As for getting projects done. Don't worry about it. Keep doing what you are doing. For me, its not about getting a project done. Its about the work I put into the project. I typically only complete 2 or 3 larger projects each year, and I am okay with that. Speed of completing a project just simply isn't important to me. Developing skill is. That said, as I have developed skills, I have noticed I am able to complete certain task much faster then I have in the past. Not because I am trying to be faster at it, but that I have gained the confidence and skill that it just naturally happens faster.

In the end, if you enjoy what you are doing keep on doing it. Your costs will go down as you move forward, and your skill go up.


----------



## HorizontalMike (Jun 3, 2010)

I already admitted that the astro-imaging was probably my biggest money HOLE, but my WW-ing only ranks 3rd place in the scheme of money HOLES. Number #2 is…....
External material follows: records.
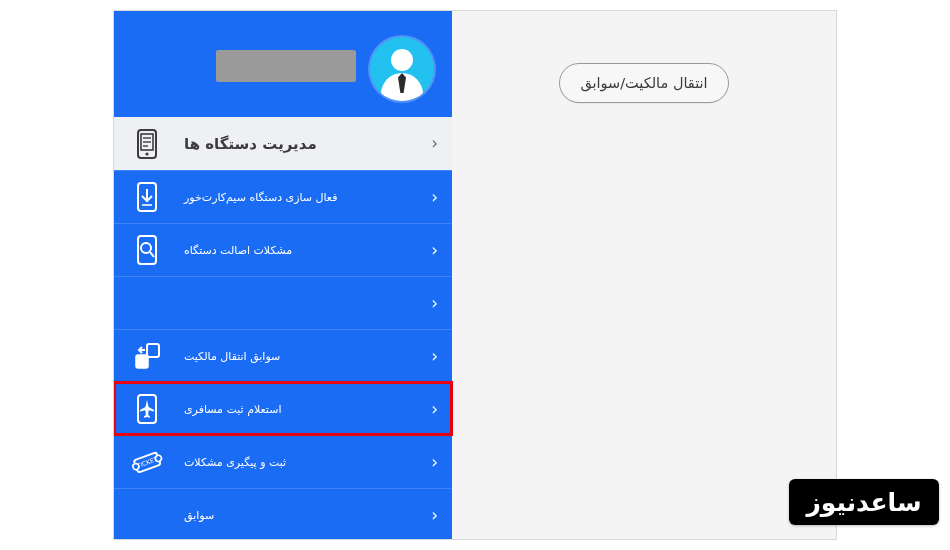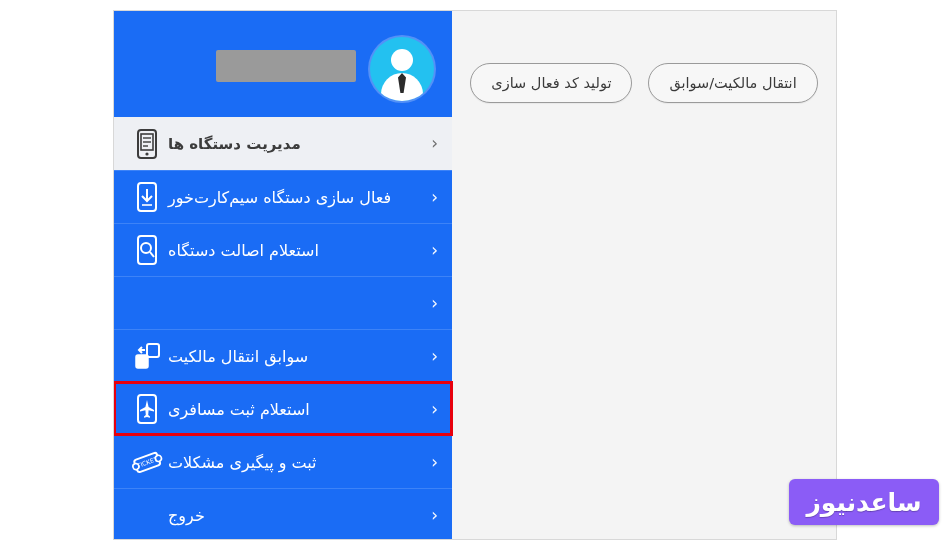--- a/index.html
+++ b/index.html
@@ -332,7 +332,6 @@
     <div id="content-panel">
       <div class="chips">
         <div class="chip">انتقال مالکیت/سوابق</div>
-        <div class="chip">تولید کد فعال سازی</div>
       </div>
     </div>
 

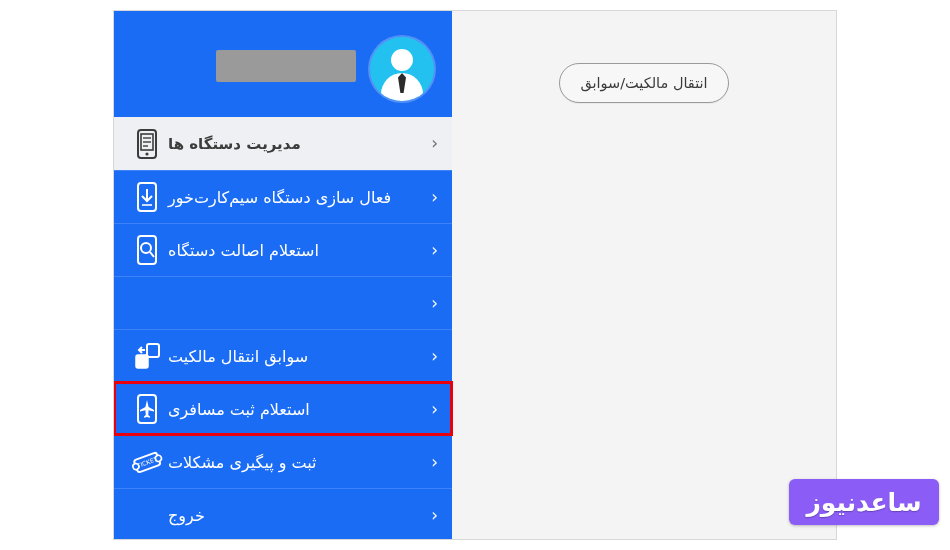--- a/index.html
+++ b/index.html
@@ -120,7 +120,7 @@
   .menu-item .mi-right {
     display: flex;
     align-items: center;
-    gap: 4px;
+    gap: 20px;
     flex-direction: row-reverse;
   }
   .menu-item .mi-label {

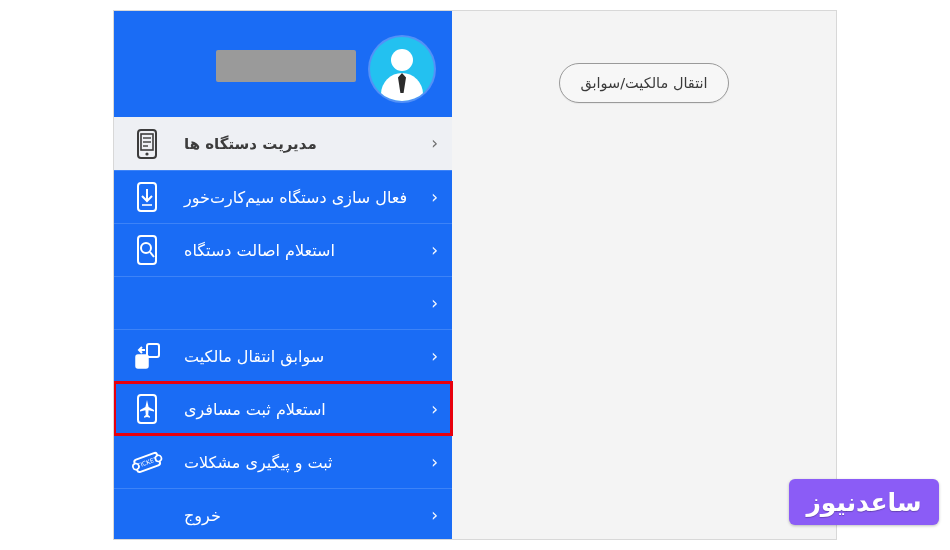--- a/index.html
+++ b/index.html
@@ -124,7 +124,7 @@
     flex-direction: row-reverse;
   }
   .menu-item .mi-label {
-    font-size: 16px;
+    font-size: 11px;
     white-space: nowrap;
     letter-spacing: 0;
   }

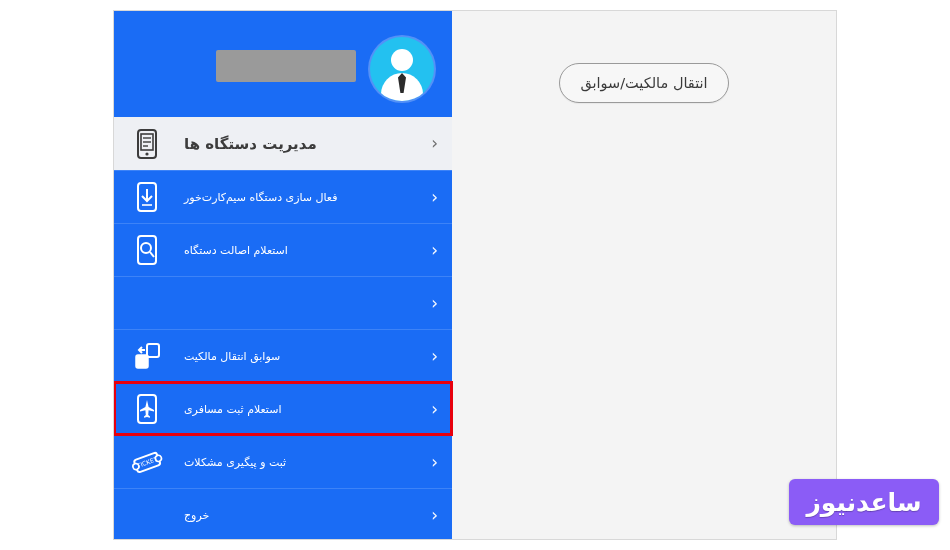--- a/index.html
+++ b/index.html
@@ -266,7 +266,7 @@
               <line x1="20" y1="19" x2="24" y2="24" stroke="#ffffff" stroke-width="2"></line>
             </svg>
           </span>
-          <span class="mi-label">استعلام اصالت دستگاه</span>
+          <span class="mi-label">مشکلات اصالت دستگاه</span>
         </span>
       </div>
 

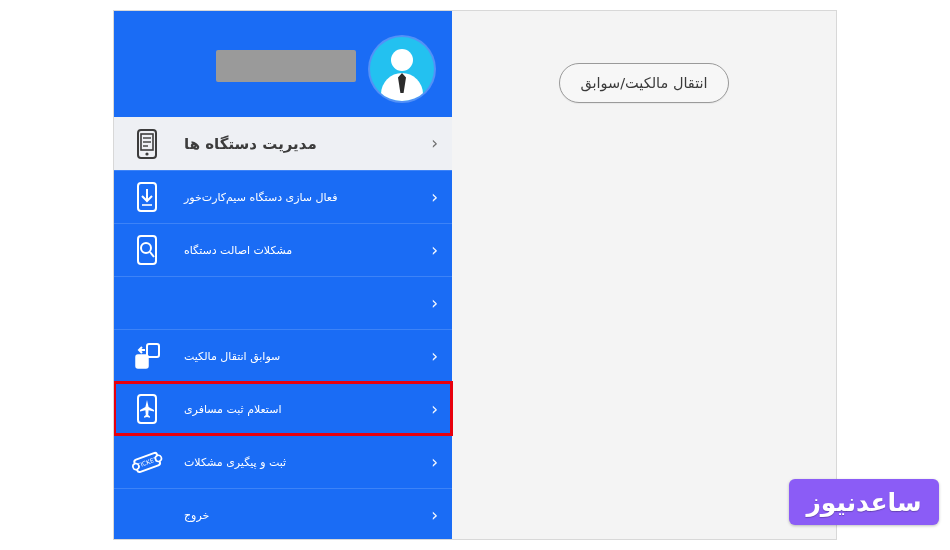--- a/index.html
+++ b/index.html
@@ -323,7 +323,7 @@
         <span class="chevron">‹</span>
         <span class="mi-right">
           <span class="mi-icon"></span>
-          <span class="mi-label">خروج</span>
+          <span class="mi-label">سوابق</span>
         </span>
       </div>
 

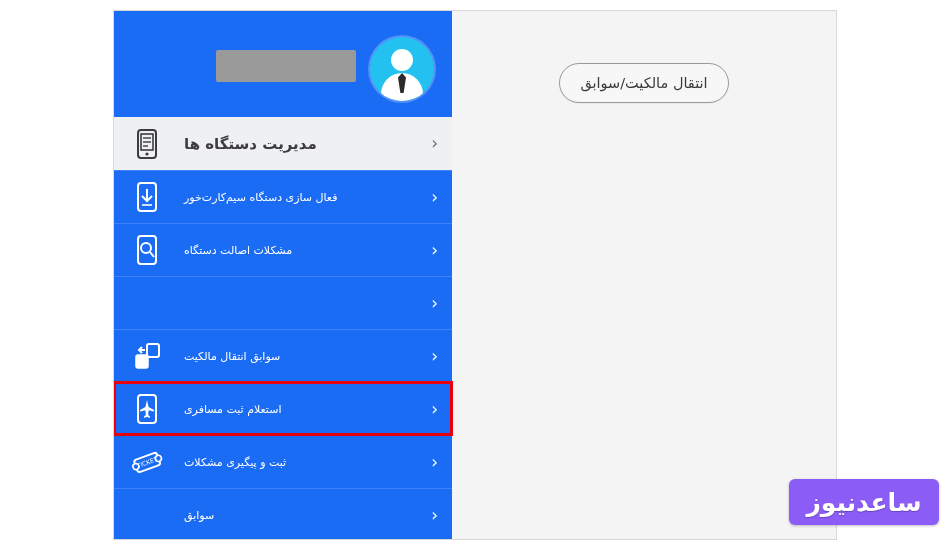--- a/index.html
+++ b/index.html
@@ -191,7 +191,7 @@
     top: 479px;
     width: 150px;
     height: 46px;
-    background: #8b5cf6;
+    background: #000000;
     border-radius: 6px;
     display: flex;
     align-items: center;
*NOTICE THE HOLE IN THE CENTER ;-)*


----------



## JoeinGa (Nov 26, 2012)

Nice scooter Mike. Are you BUILDING the motor for it, or RE-building it?


----------



## HorizontalMike (Jun 3, 2010)

FOUR times in the first 100,000mi. Sometimes I tend to have TOO much fun on the bike. *;-)*


----------



## crank49 (Apr 7, 2010)

My brother has put over 150,000 miles on his BMW R65 without any overhauls or major maintenance.
Maybe you need to try an opposed twin on that thing.


----------



## HorizontalMike (Jun 3, 2010)

OR, maybe I should just slow down and quit accelerating so hard and redlining the tach… *;-)*

Funny thing is that all of my blown motors were NOT associated with any of my accidents. Just asking too much from all of the high performance parts I have installed. This last rebuild, at 100,300mi., hopefully is my last since I am making a commitment to take it easy on the bike. I even installed a second oil cooler inline with the first, and I now get some serious cooling during these +100F Summer days. I can pretty much keep the temps down to ~175F and that alone will help out quite a bit. I promise to be better! Honest!...*;-)*

All that said, I readily admit that beemers and rice burners are higher tech than the basic Harley design but the cool factor cannot be ignored. Look at all the rice burners who now copy the Harley V-Twin style motors.


----------



## JoeinGa (Nov 26, 2012)

Harleys are cool, but I'll stick with my ride…


----------



## donwilwol (May 16, 2011)

Anybody have an inexpensive hobby?


----------



## DIYaholic (Jan 28, 2011)

Napping! ;^)


----------



## mummykicks (Jun 19, 2013)

Origami, which has taken a serious back seat to woodworking, but takes about the same amount of patience, maybe a bit more for the more complex models. About $30 worth of supplies can last you a year or more. 
If you want high end paper I suppose you could spend $200/yr between it and books if you tried.
Of course you don't get anything functional out the other end…'it aint for eatin', it's just for lookin thru'...


__
https://flic.kr/p/5611800220

as an example. There are far more talented artists out there.


----------



## stevepeterson (Dec 17, 2009)

I used to be a weekend carpenter type person doing a lot of small projects using mostly a skill saw and a few hand tools. That changed after I picked up a used PM66 table saw for $1400. I decided to upgrade all of my tools.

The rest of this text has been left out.